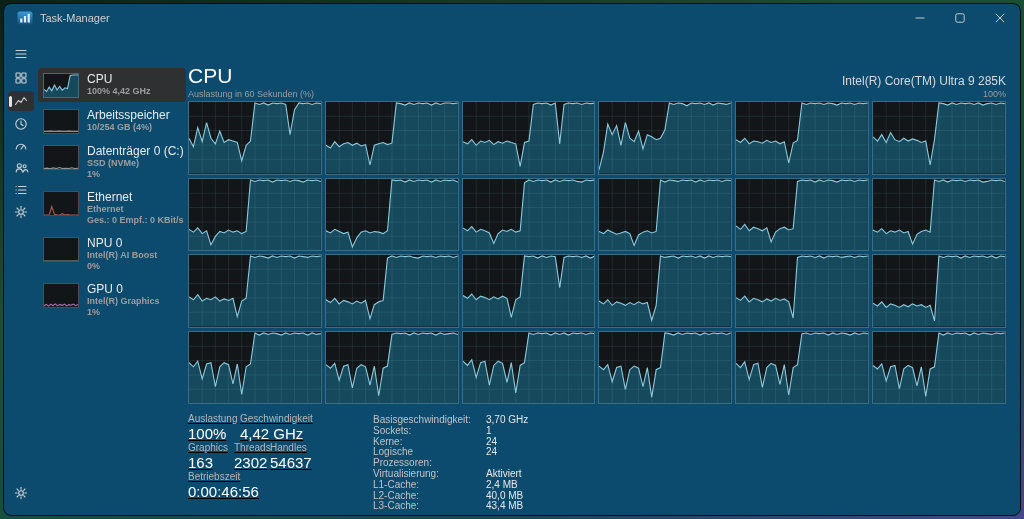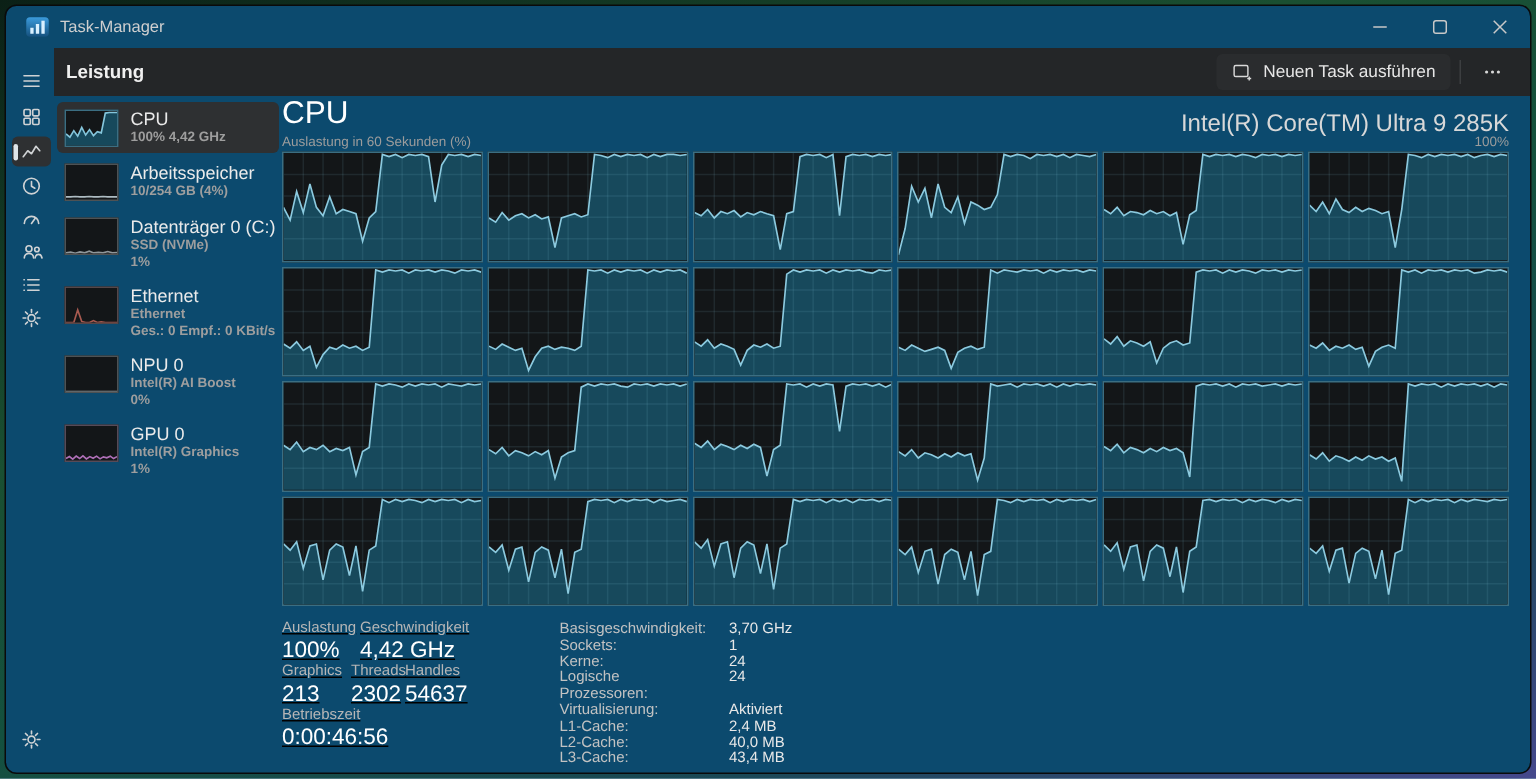--- a/index.html
+++ b/index.html
@@ -100,27 +100,6 @@
     </div>
   </div>
 
-  <div class="cmdbar">
-    <div class="page-title">Leistung</div>
-    <div class="cmd-right">
-      <div class="newtask-btn">
-        <svg viewBox="0 0 16 16">
-          <rect x="2" y="3" width="10.5" height="8.5" rx="1.3"></rect>
-          <line x1="12" y1="13" x2="15" y2="13"></line>
-            <line x1="13.5" y1="11.5" x2="13.5" y2="14.5"></line>
-        </svg>
-        <span>Neuen Task ausführen</span>
-      </div>
-      <div class="cmd-sep"></div>
-      <div class="more-btn">
-        <svg viewBox="0 0 16 16">
-          <circle cx="3.5" cy="8" r="1.2"></circle>
-            <circle cx="8" cy="8" r="1.2"></circle>
-            <circle cx="12.5" cy="8" r="1.2"></circle>
-        </svg>
-      </div>
-    </div>
-  </div>
 
   <div class="rail">
     <div class="rail-btn" style="top:12px">

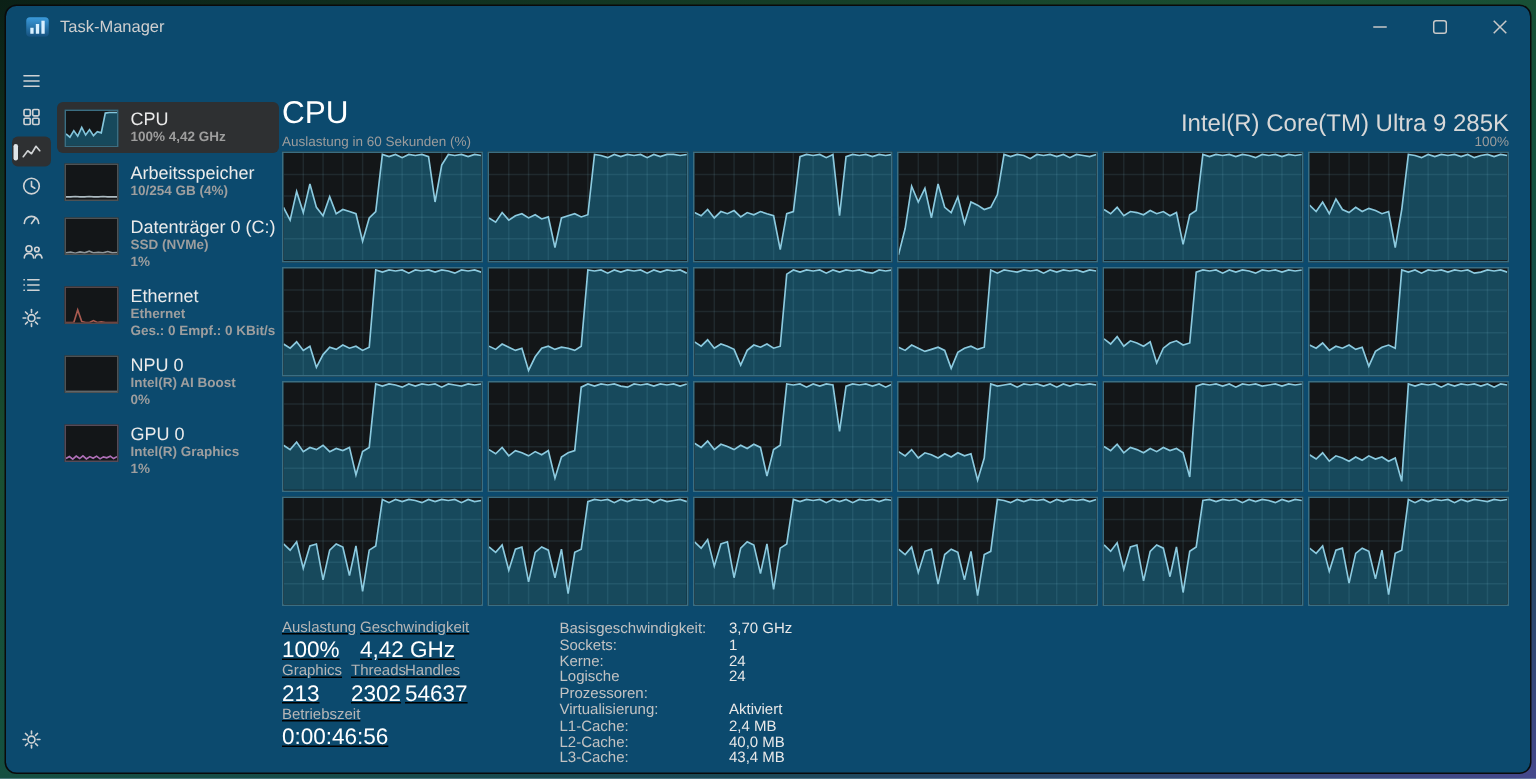--- a/index.html
+++ b/index.html
@@ -46,7 +46,7 @@
   .side-sub { font-size:9px; line-height:11px; color:#9e9e9e; white-space:nowrap;font-weight:bold; }
   
   .main-title { position:absolute; left:184px; top:60px; font-size:21px; color:#ffffff; font-weight:400; }
-  .main-subtitle { position:absolute; right:14px; top:70px; font-size:16px; color:#d8d8d8; }
+  .main-subtitle { position:absolute; right:14px; top:70px; font-size:12px; color:#d8d8d8; }
   .caption-row { position:absolute; left:184px; right:14px; top:85px; display:flex; justify-content:space-between; font-size:9px; color:#9c9c9c; }
   .core-grid { position:absolute; left:184px; right:14px; top:97px; height:303px;
     display:grid; grid-template-columns:repeat(6,1fr); grid-template-rows:repeat(4,1fr); gap:3px; }

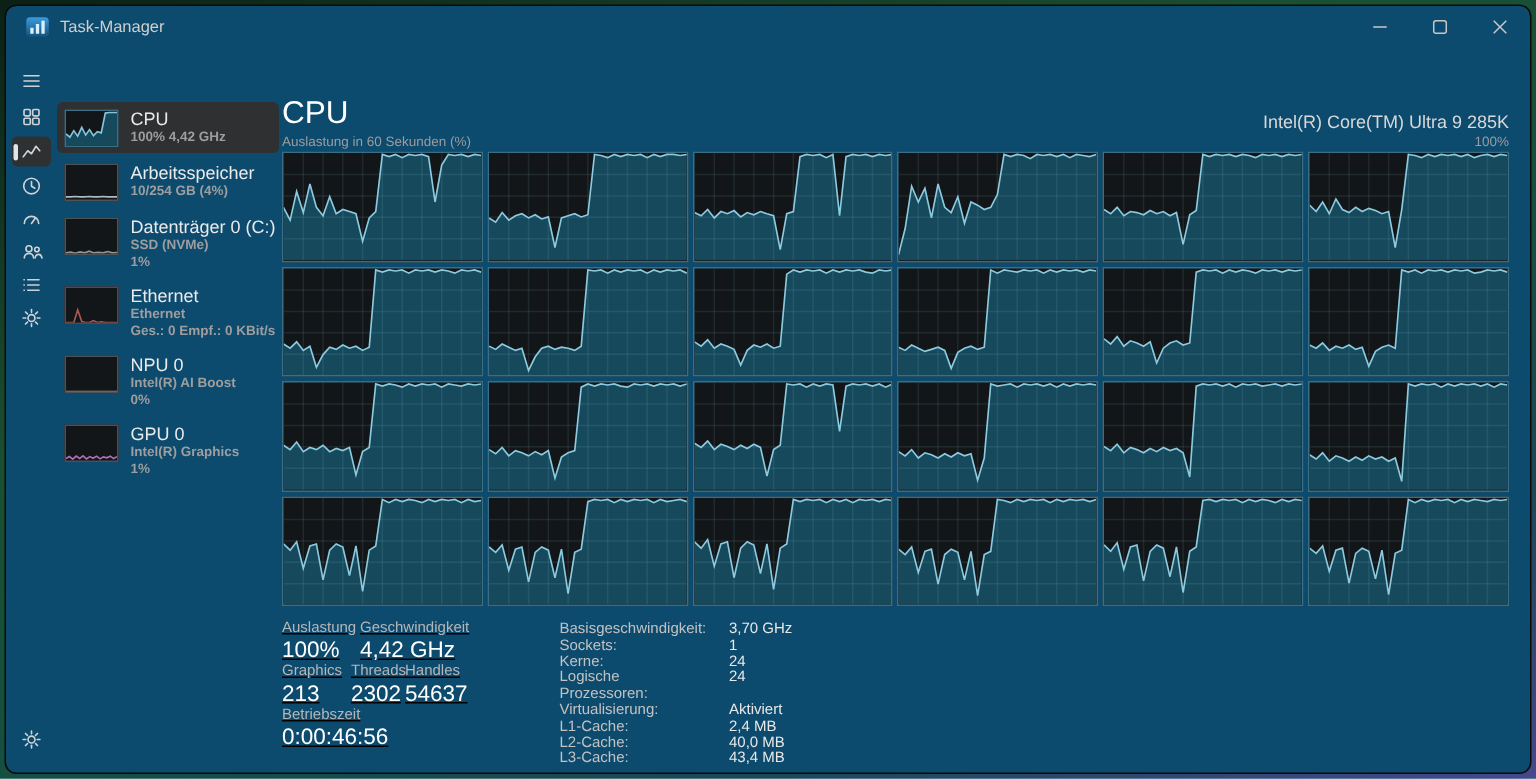--- a/index.html
+++ b/index.html
@@ -782,7 +782,7 @@
   </div>
   <div class="stat" style="left:184px;top:438px">
     <div class="lbl">Graphics</div>
-      <div class="val">213</div>
+      <div class="val">163</div>
   </div>
   <div class="stat" style="left:230px;top:438px">
     <div class="lbl">Threads</div>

══════

What the task asks> Pull every line containing "weight" from the data.

Answer below>
   .side-sub { font-size:9px; line-height:11px; color:#9e9e9e; white-space:nowrap;font-weight:bold; }
   .main-title { position:absolute; left:184px; top:60px; font-size:21px; color:#ffffff; font-weight:400; }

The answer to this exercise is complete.